To see what using it for exploratory analysis in practice looks like, check out my notebook analysing Indirect Object Identification or my recording of myself doing research!
Mechanistic interpretability is a very young and small field, and there are a lot of open problems - if you would like to help, please try working on one! For inspiration on where the field is headed and why it matters, I highly recommend reading A Pragmatic Vision for Interpretability and How Can Interpretability Researchers Help AGI Go Well. They’re a great starting point for thinking about what a useful research project looks like.
If you’re new to transformers, check out my what is a transformer tutorial and tutorial on coding GPT-2 from scratch (with an accompanying template to write one yourself!)
Installation¶
pip install git+https://github.com/TransformerLensOrg/TransformerLens
Import the library with import transformer_lens
(Note: This library used to be known as EasyTransformer, and some breaking changes have been made since the rename.
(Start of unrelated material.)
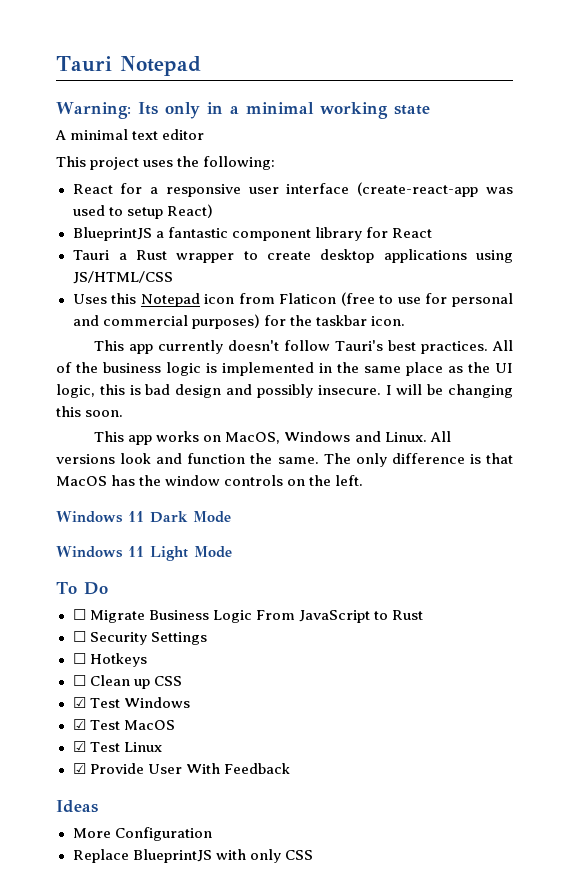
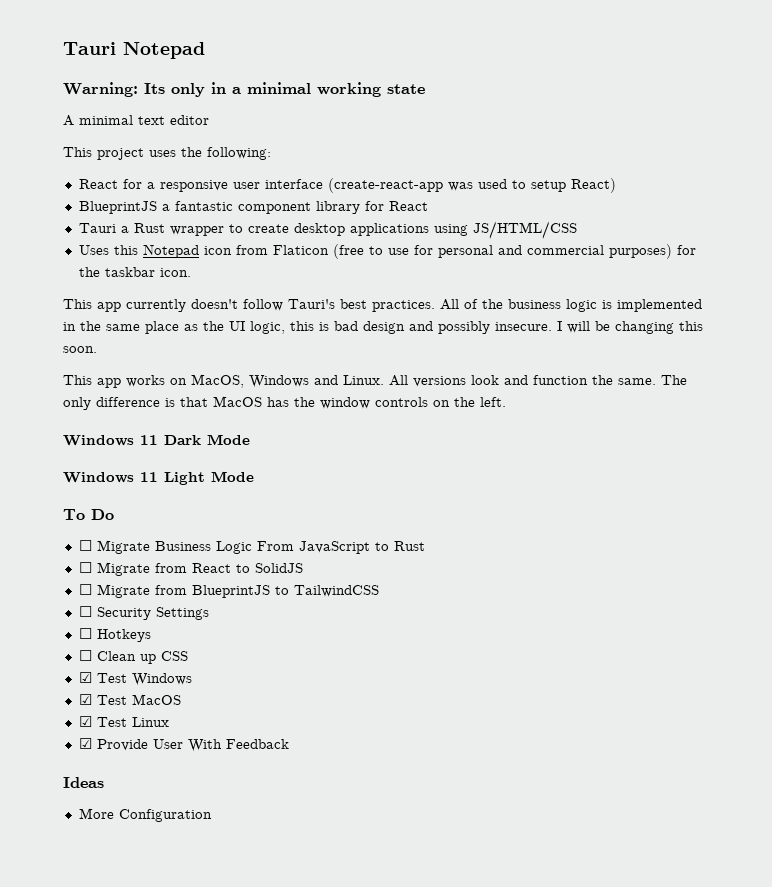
+ ☐ Migrate from React to SolidJS
+ ☐ Migrate from BlueprintJS to TailwindCSS
- Replace BlueprintJS with only CSS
If you need to use the old version with some legacy code, run pip install git+https://github.com/TransformerLensOrg/TransformerLens@v1.)
Loading a Model¶
The canonical way to load a model is with TransformerBridge.boot_transformers. It figures out the architecture, picks the right adapter, and hands you back a bridge object that exposes all the familiar APIs — to_tokens, to_string, generate, run_with_hooks, and run_with_cache:
from transformer_lens.model_bridge import TransformerBridge
bridge = TransformerBridge.boot_transformers("gpt2", device="cpu")
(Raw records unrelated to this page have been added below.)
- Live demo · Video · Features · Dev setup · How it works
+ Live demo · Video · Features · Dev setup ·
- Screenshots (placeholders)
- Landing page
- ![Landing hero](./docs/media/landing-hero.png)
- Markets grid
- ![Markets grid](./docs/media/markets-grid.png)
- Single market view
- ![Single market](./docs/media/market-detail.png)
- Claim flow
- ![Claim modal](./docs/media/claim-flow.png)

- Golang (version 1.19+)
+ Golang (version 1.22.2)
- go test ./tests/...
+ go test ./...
logits, cache = bridge.run_with_cache("Hello world")
TransformerBridge wraps a HuggingFace model behind a consistent TransformerLens interface through an architecture adapter — each supported architecture has an adapter that maps the HF module graph onto a set of generalized components (embedding, attention, MLP, normalization, blocks) with uniform hook points. The big win is that the same interpretability code just works across arbitrary architectures, and the bridge preserves the native HF implementation rather than reimplementing it.
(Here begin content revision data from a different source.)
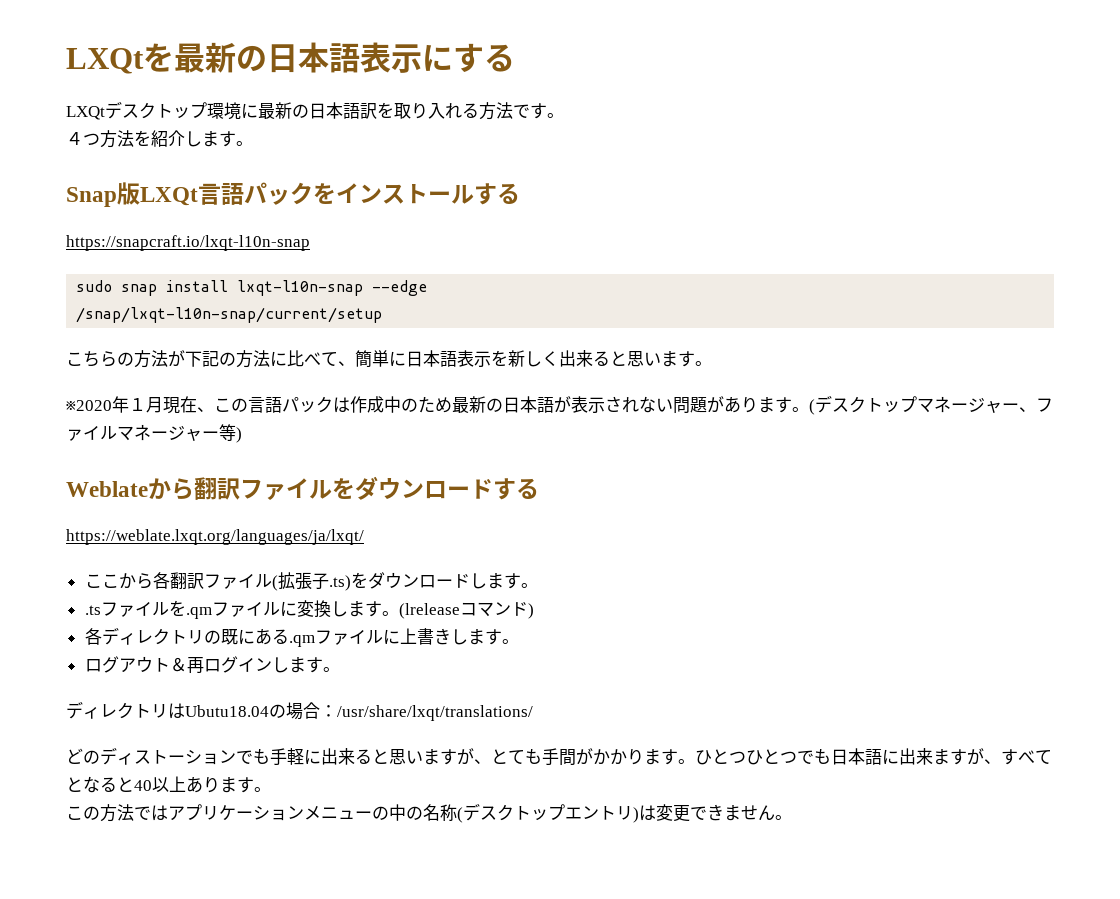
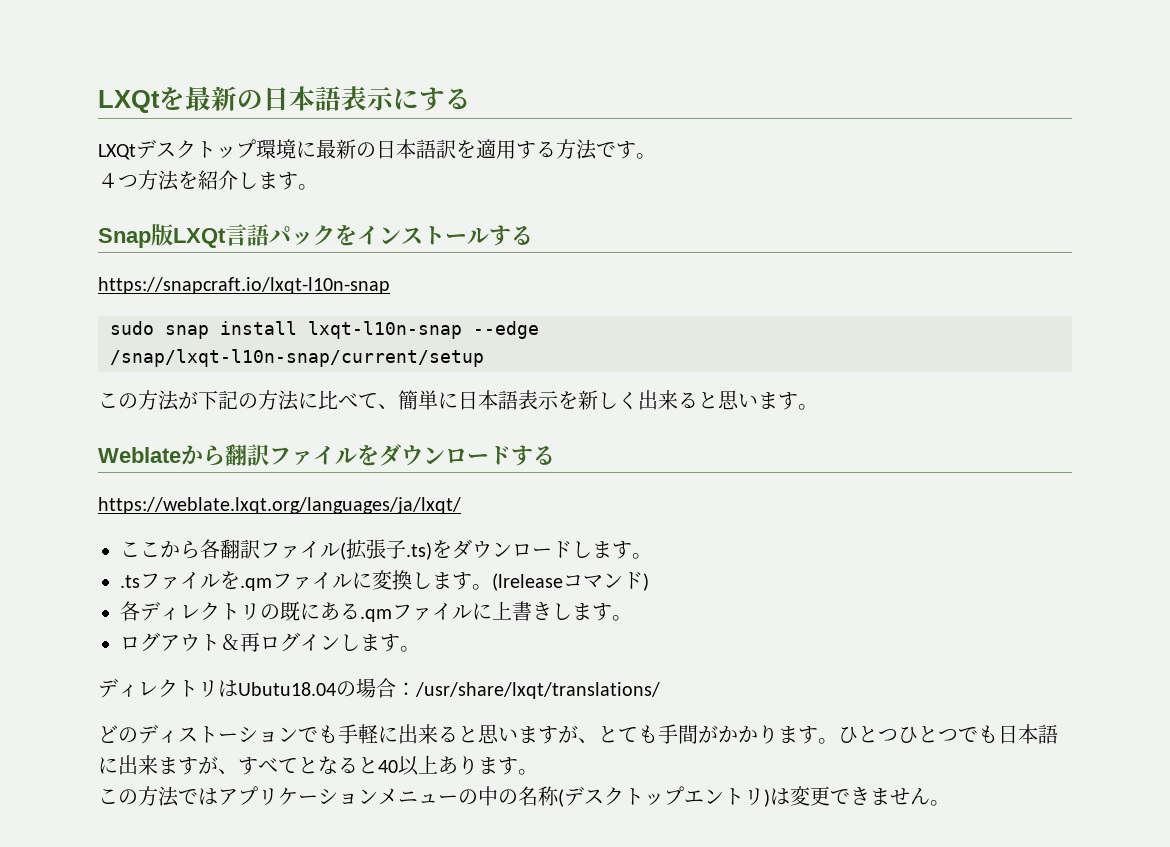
- LXQtデスクトップ環境に最新の日本語訳を取り入れる方法です。
+ LXQtデスクトップ環境に最新の日本語訳を適用する方法です。
- こちらの方法が下記の方法に比べて、簡単に日本語表示を新しく出来ると思います。
+ この方法が下記の方法に比べて、簡単に日本語表示を新しく出来ると思います。
- ※2020年１月現在、この言語パックは作成中のため最新の日本語が表示されない問題があります。(デスクトップマネージャー、ファイルマネージャー等)

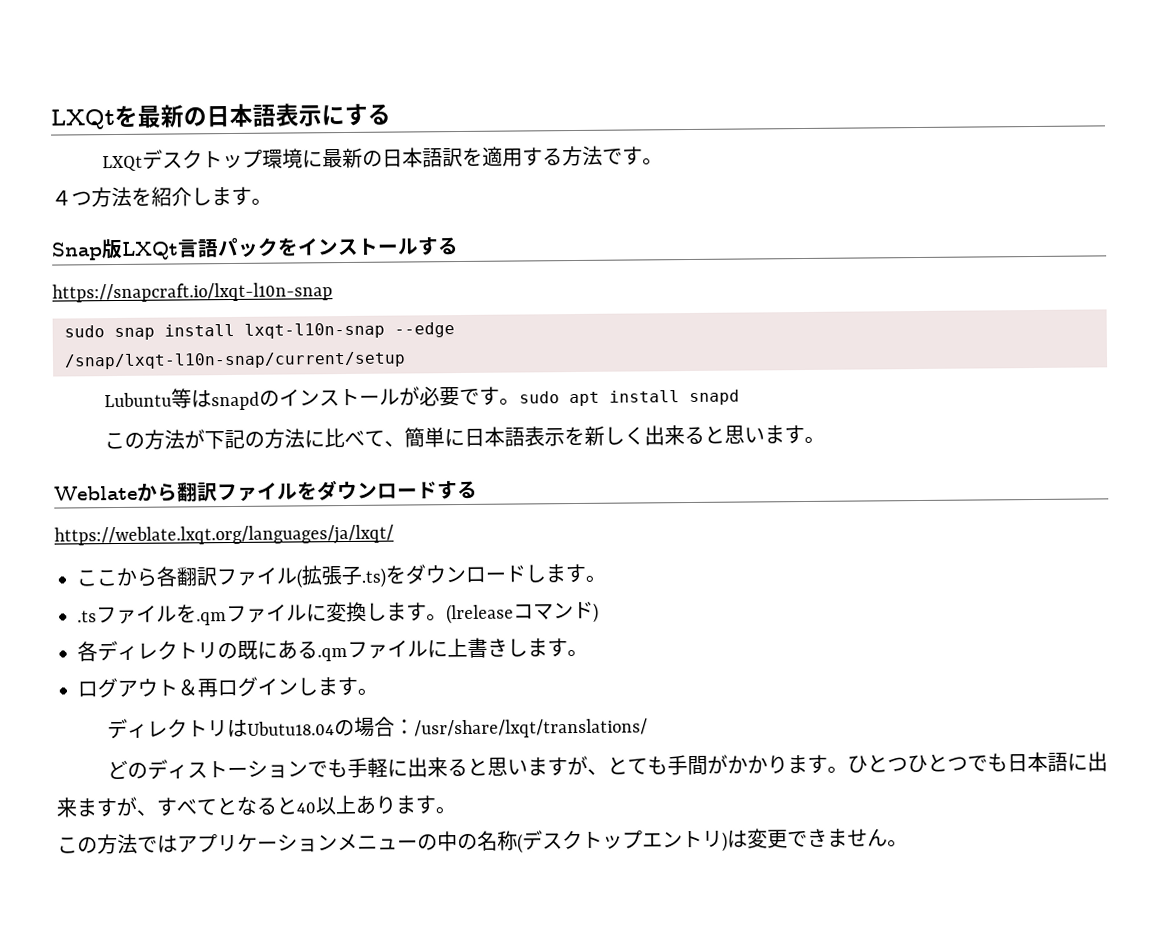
+ Lubuntu等はsnapdのインストールが必要です。sudo apt install snapd

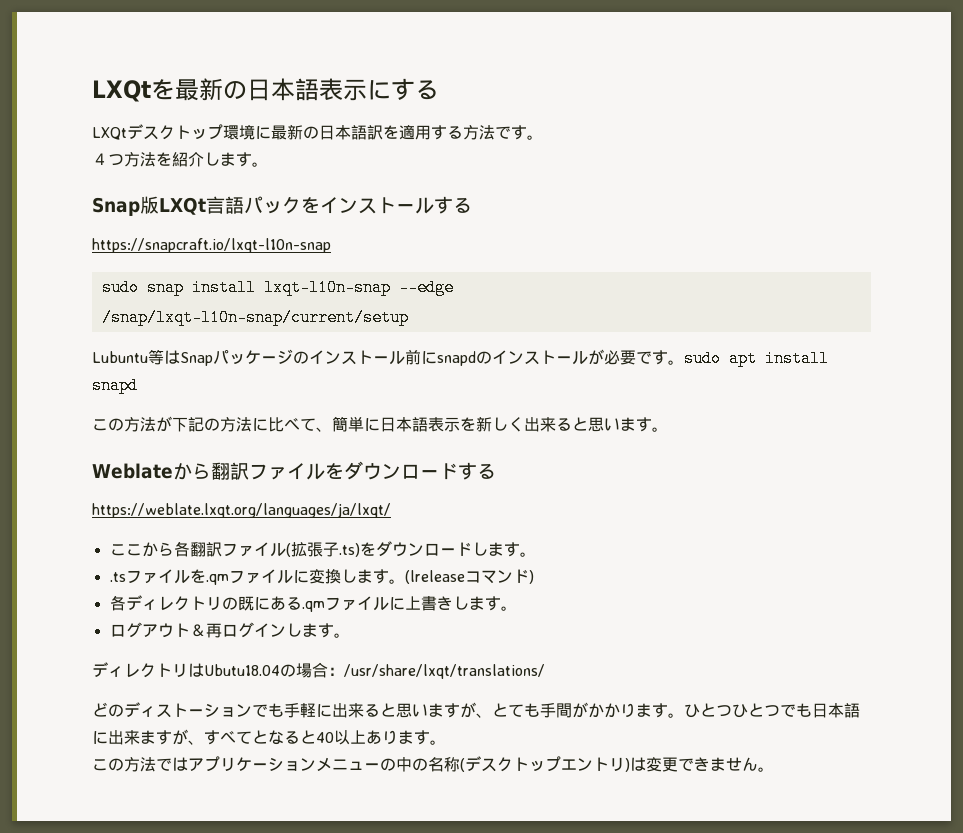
- Lubuntu等はsnapdのインストールが必要です。sudo apt install snapd
+ Lubuntu等はSnapパッケージのインストール前にsnapdのインストールが必要です。sudo apt install snapd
The bridge currently covers 50+ architectures spanning Llama, Mistral, Qwen, Gemma, OLMo, Phi, Mamba, LLaVA, and more. For the full list — including which models have been verified end-to-end — see the TransformerBridge Models page.
Advice for Reading the Code¶
The bridge is organized around a small set of generalized components wired together by an architecture adapter, which keeps the model code much easier to navigate than the older unified implementation. For a tour of the bridge’s canonical hook names, the component layout, and the expected tensor shapes at each hook point, see the Model Structure page. A small alias layer preserves the older TransformerLens hook names (e.g. blocks.{i}.hook_resid_pre) so legacy notebooks keep working — but new code should prefer the canonical names.
Environment Variables¶
TransformerLens reads a handful of environment variables. None are required for basic use; each enables a specific opt-in behavior.
HF_TOKEN¶
Your HuggingFace access token. Required for gated models (Llama, Mistral/Mixtral, Gemma families, and others) and used to authenticate any HuggingFace API call TransformerLens makes on your behalf. You will need to accept any model-specific agreements on the HuggingFace Hub before TransformerLens can load a gated model; if you skip this step, the error message will link you directly to the agreement page.
export HF_TOKEN="hf_..."
TRANSFORMERLENS_HF_RETRY¶
Set to "1" to wrap transformers.AutoConfig.from_pretrained, AutoModel.from_pretrained, AutoTokenizer.from_pretrained, AutoProcessor.from_pretrained, and AutoFeatureExtractor.from_pretrained with a retry-on-429 helper. When HuggingFace returns HTTP 429 (rate-limited), the call is retried up to three times with exponential backoff, honoring numeric Retry-After response headers when present (HTTP-date form is not parsed; the retry falls back to exponential backoff in that case).
Intended primarily for CI environments where parallel workflow runs can trip HF’s rate limits. Off by default so production callers see unmodified transformers behavior. The wrapping is idempotent and applied globally to the class methods; see enable_hf_retry for the implementation. The TransformerLens test suite enables this automatically via tests/conftest.py.
export TRANSFORMERLENS_HF_RETRY=1
TRANSFORMERLENS_ALLOW_MPS¶
Set to "1" to opt in to Apple Silicon (MPS) as a target device for model inference. Off by default because not all PyTorch operations used by TransformerLens have stable MPS implementations across PyTorch versions; if you enable this and hit a backend error, the most reliable fallback is to leave the variable unset and let TransformerLens select CPU instead.
export TRANSFORMERLENS_ALLOW_MPS=1
Huggingface Gated Access¶
For convenience, gated-model access depends only on HF_TOKEN above. Once you have set the token and accepted any model-specific agreements on the HuggingFace Hub, gated models load through TransformerLens with no additional configuration. The most popular gated families supported by TransformerLens are the Llama, Mistral/Mixtral, and Gemma models.